[What to work on]
The lines from the one containing "Veste Bouclette Zippée" through the end of the entries are what to output; reproduce them exactly and add nothing.
** Material for this exercise follows **
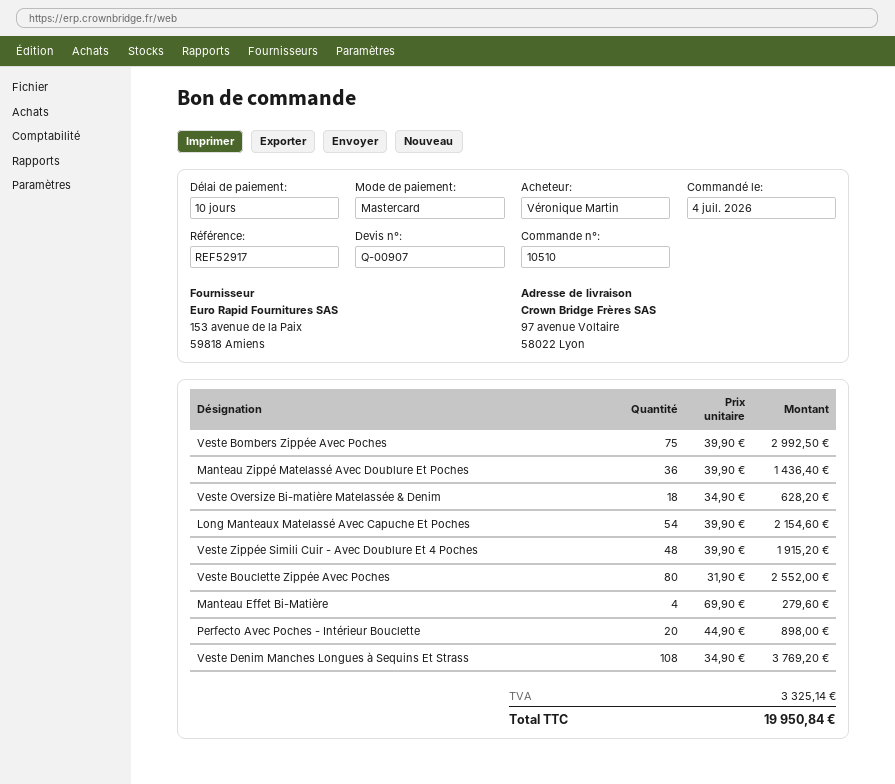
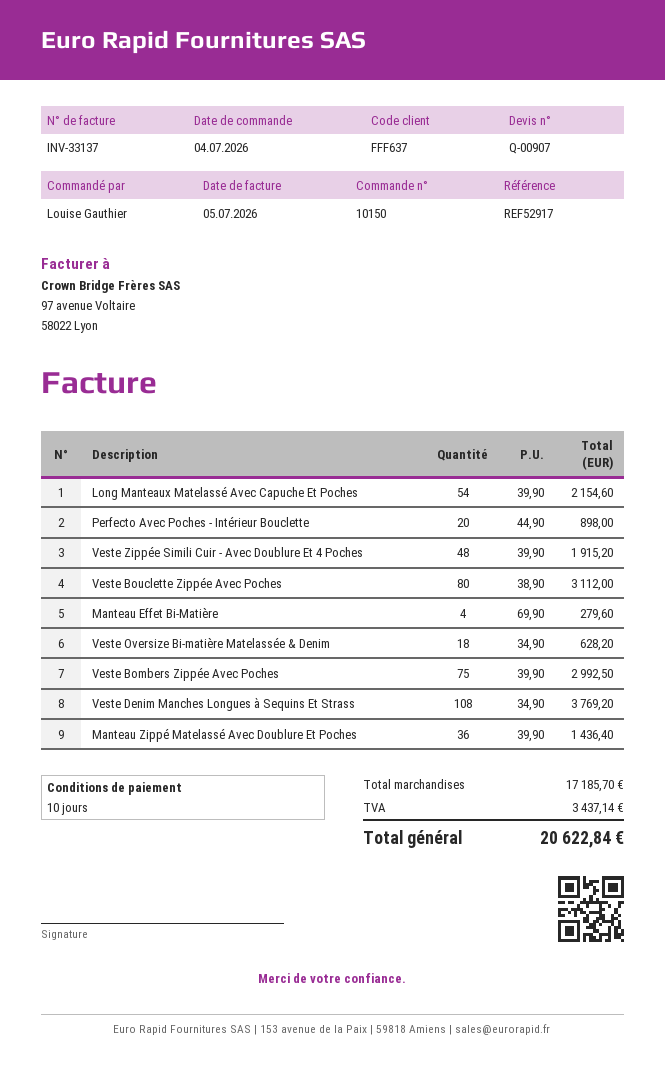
order number: 10510 -> 10150
ordered by: Véronique Martin -> Louise Gauthier
Veste Bouclette Zippée Avec Poches: 80 x 31.90 = 2552.00 -> 80 x 38.90 = 3112.00
tax: 3325.14 -> 3437.14
total: 19950.84 -> 20622.84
** End of Material for this exercise **
[Answer]
Veste Bouclette Zippée Avec Poches: 80 x 31.90 = 2552.00 -> 80 x 38.90 = 3112.00
tax: 3325.14 -> 3437.14
total: 19950.84 -> 20622.84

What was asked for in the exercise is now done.